Let’s face it, shrimp and pasta is a combo everybody loves. Pasta is very versatile, you can change the sauce or toppings and the possibilities are endless! Anything can be used as an ingredient, even Portobello Mushrooms.
Creamy Cajun Shrimp Pasta
Today, we present to you a Cajun-style pasta dish. An easy and creamy recipe but with a hint of spice and heat.
Shrimp are coated in Cajun seasoning which gives them a delicious smoky and earthy flavor that is toned down by a creamy white sauce with heavy cream and Parmesan cheese that just melts in your mouth.
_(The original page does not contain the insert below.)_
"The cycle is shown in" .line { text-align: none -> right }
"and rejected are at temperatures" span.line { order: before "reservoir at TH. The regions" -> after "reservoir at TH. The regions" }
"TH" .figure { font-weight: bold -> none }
Cajun shrimp pasta is a great alternative for a family dinner or even a fancy meal served to guests. you might also like this Cajun Mac And Cheese, and Shrimp pasta salad.
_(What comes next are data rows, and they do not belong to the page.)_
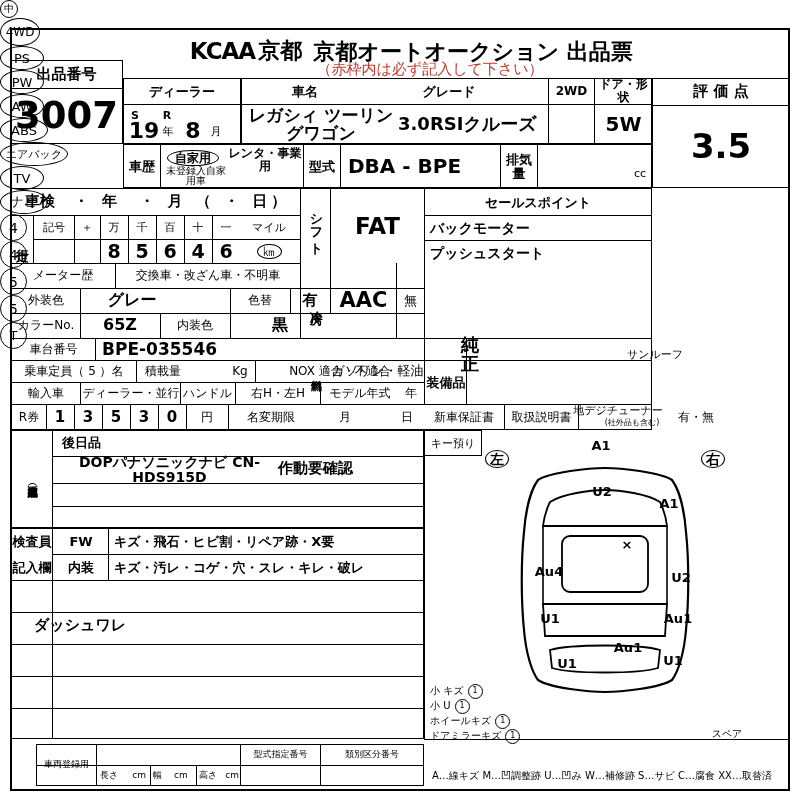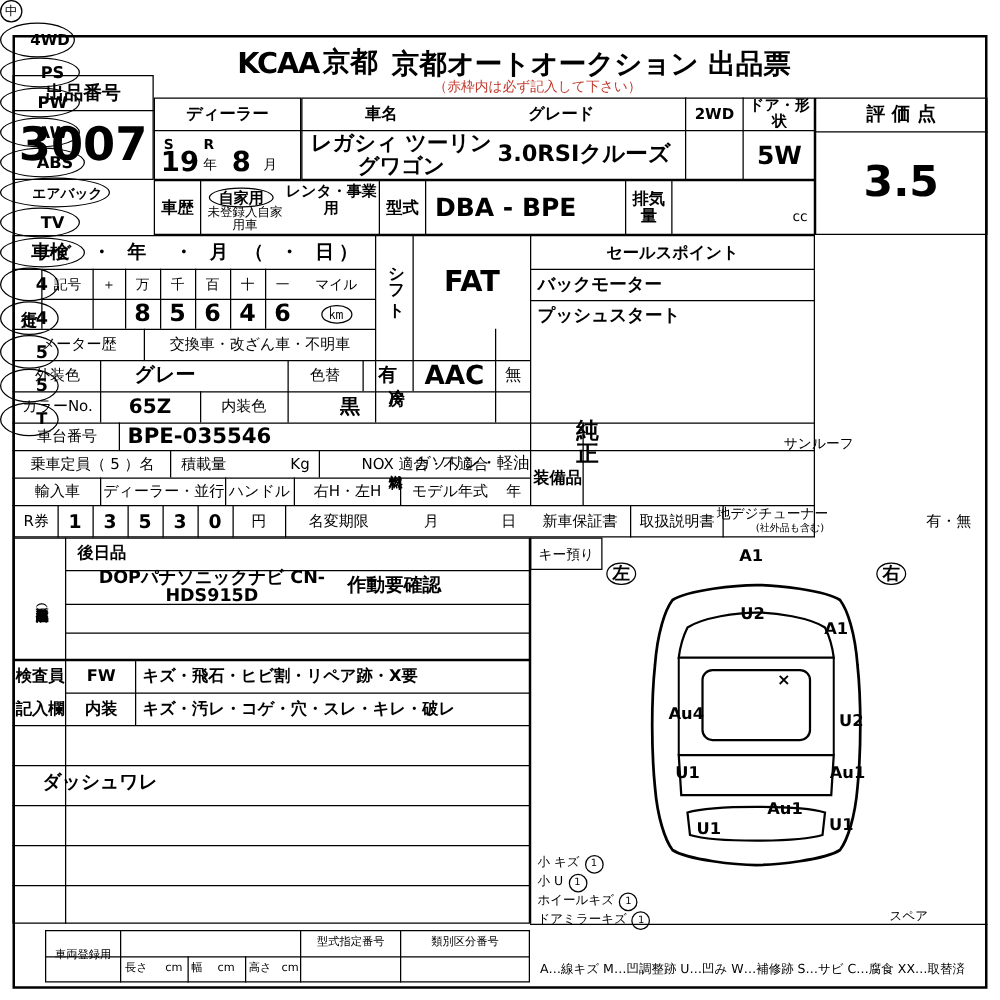"4WD" .ell { font-weight: 700 -> 400; padding-left: 20px -> none }
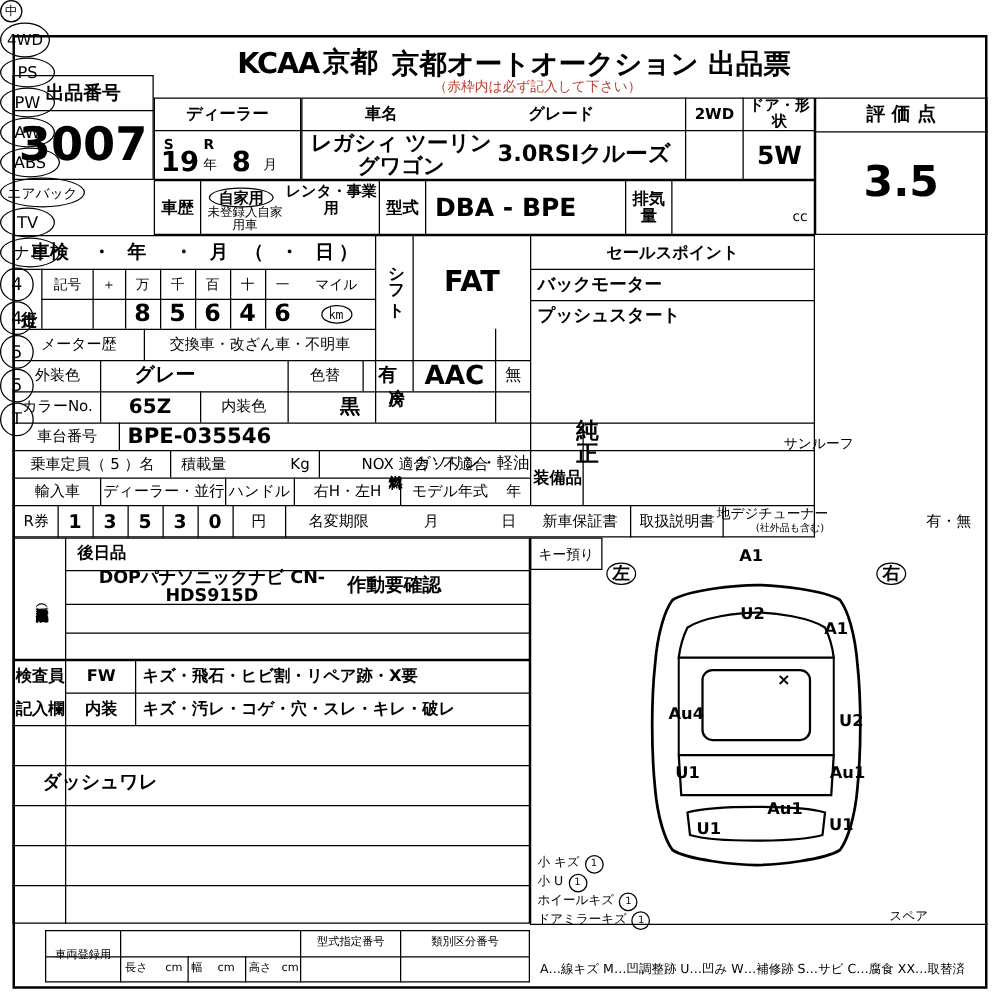"（赤枠内は必ず記入して下さい）" div.lbl { font-size: 11px -> 15px }
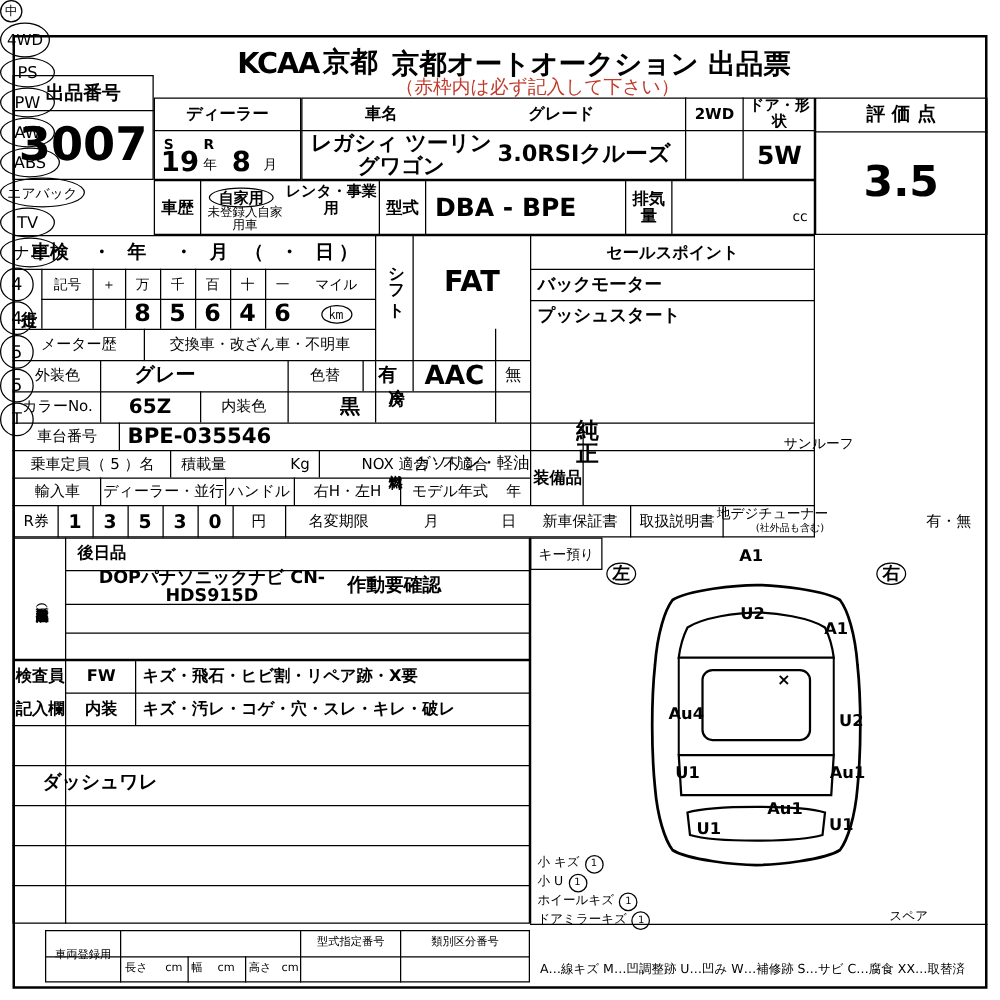"有・無" div.lbl { left: 724px -> 661px }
WHAT YOU’LL NEED TO MAKE CAJUN SHRIMP PASTA:
This is what you’ll need to make Cajun Shrimp Pasta:
- Linguine
- Extra virgin olive oil
- Large shrimp
- Cajun seasoning
- Butter
- Flour
- Heavy cream
- Parmesan cheese
- Parsley
- White wine
- Pasta cooking water
If you don’t have linguine, you can use spaghetti or fettuccine. Also, be mindful of the amount of Cajun seasoning you add if you are feeding young children.
HOW TO MAKE CAJUN SHRIMP PASTA?
- Cook the linguine according to package directions, and save one cup of the cooking water. Drain and return the pasta to the pot. Add a drizzle of olive oil to prevent it from sticking.
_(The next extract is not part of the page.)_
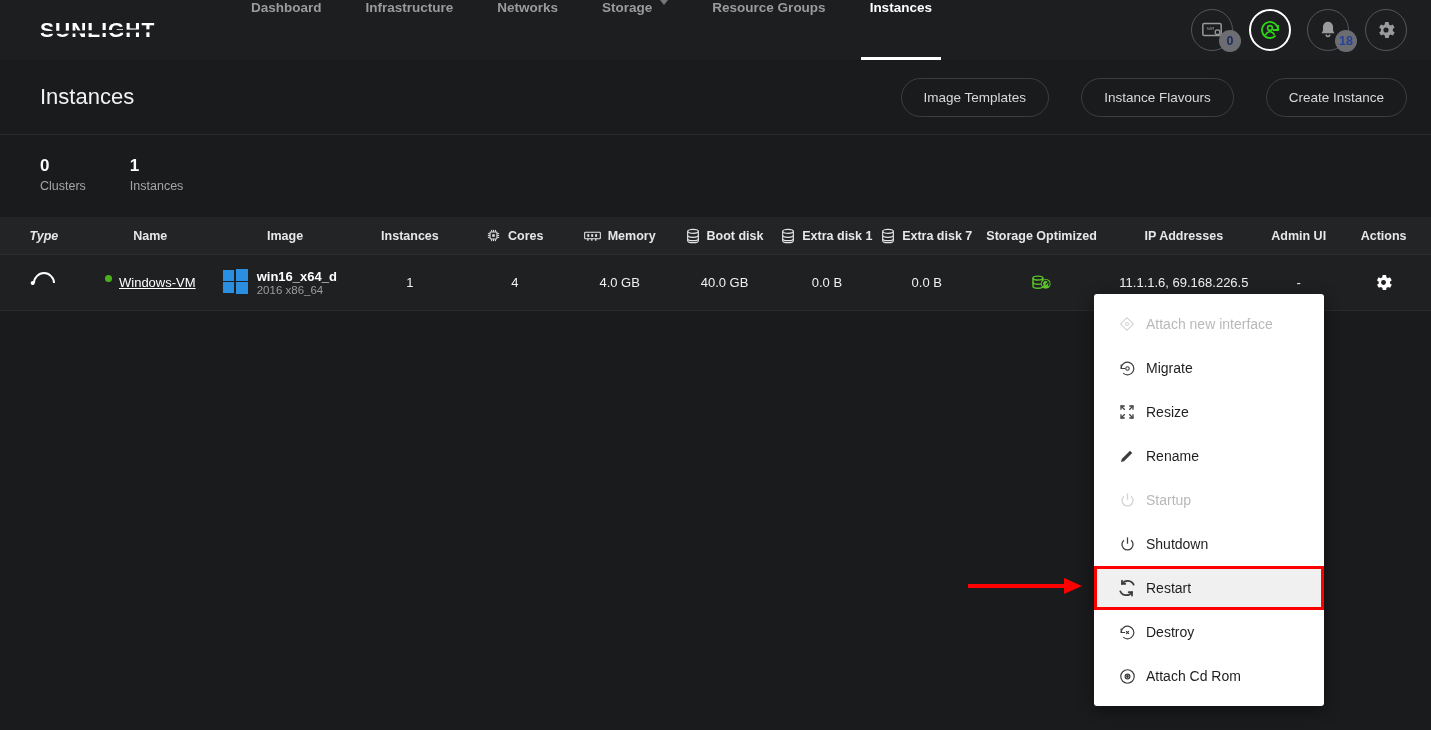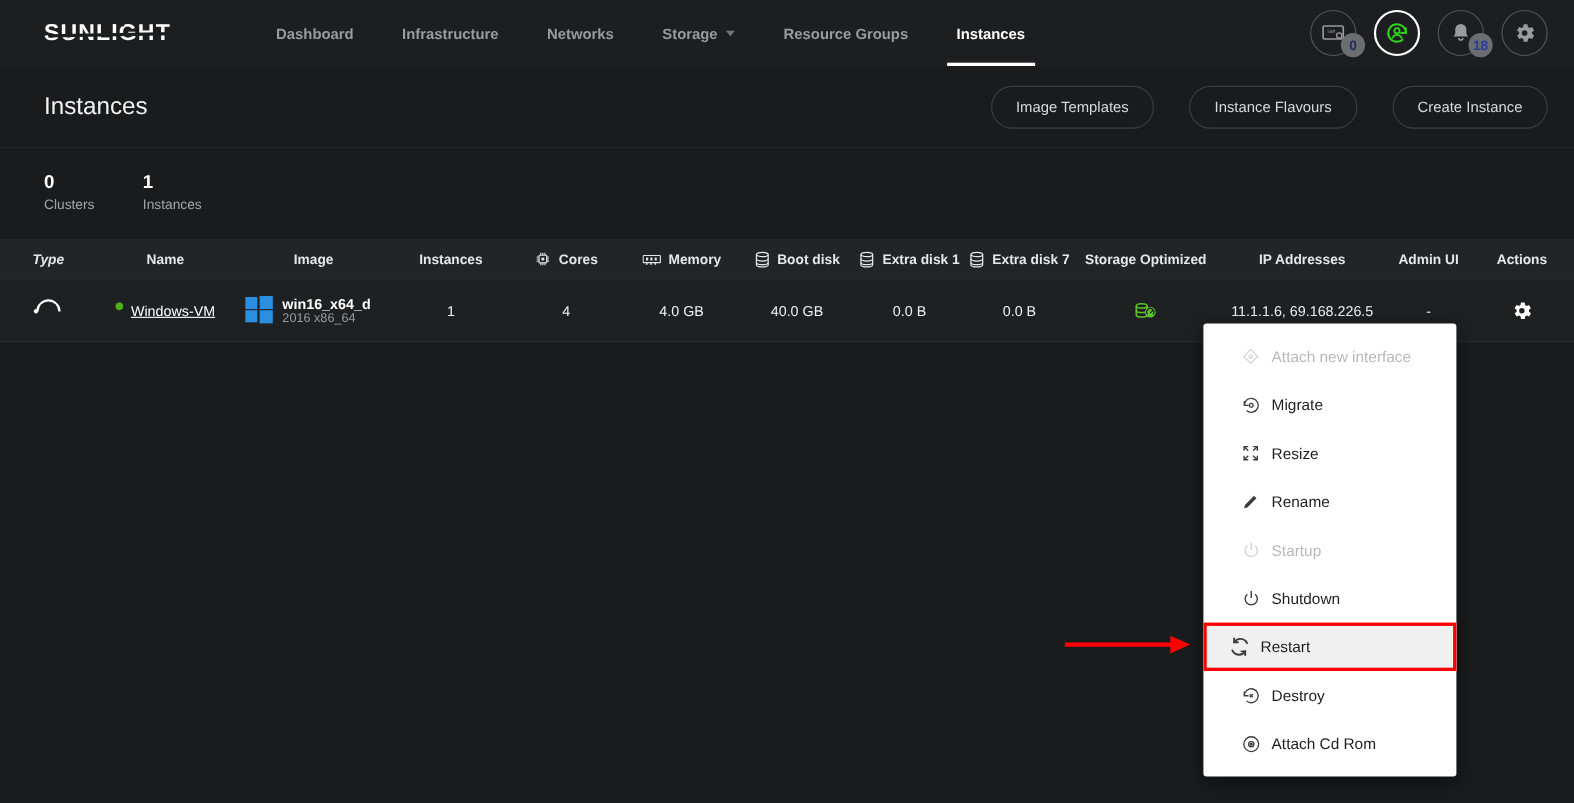"Dashboard" .navitem { align-items: center -> flex-start }
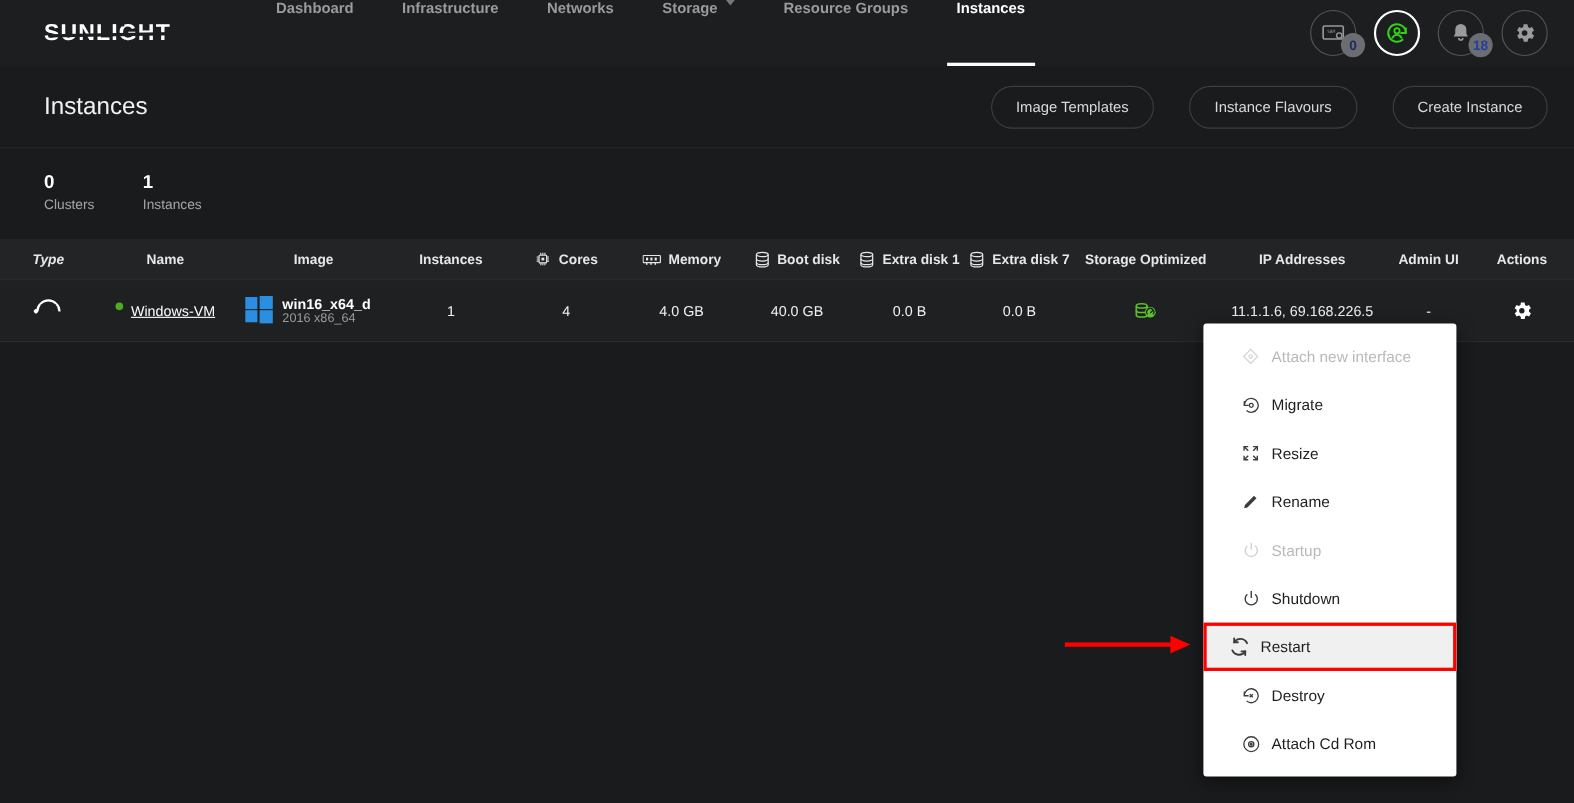"Attach new interface" .mitem { padding-left: 24px -> 14px }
- Season the shrimp with salt, pepper, and cajun seasoning
- In a large saucepan, heat the olive oil, cook the shrimp until just pink, about 2 minutes. Remove from the pan and transfer to a plate.
- Using the same saucepan, melt the butter and whisk in the flour. Cook it until it is slightly golden.
- Whisk in the white wine and the heavy cream. Keep whisking to prevent lumps from forming, and cook for about a minute.
- Stir in the reserved pasta water and Parmesan cheese. Season with salt and pepper
- At this time, mix in the linguine
- Return the cooked shrimp to the pan and add the chopped parsley. Mix everything together and adjust the seasoning.
WHAT KIND OF CAJUN SEASONING SHOULD I USE?
There are several brands that I like, like Zatarains, Tony Chachere’s, Badia, and McCormick. But you can definitely make it yourself. I like this recipe:
- 2 tbsp paprika
- 2 tbsp garlic powder
- 2tbsp oregano
- 1 tbsp kosher salt
- 1 tbsp onion powder
- 2 tsp ground black pepper
- 2 tsp cayenne pepper
WHAT TO SERVE WITH CAJUN SHRIMP PASTA?
A tossed salad is the perfect side dish for this rich meal. Check our blog for delicious salad recipes.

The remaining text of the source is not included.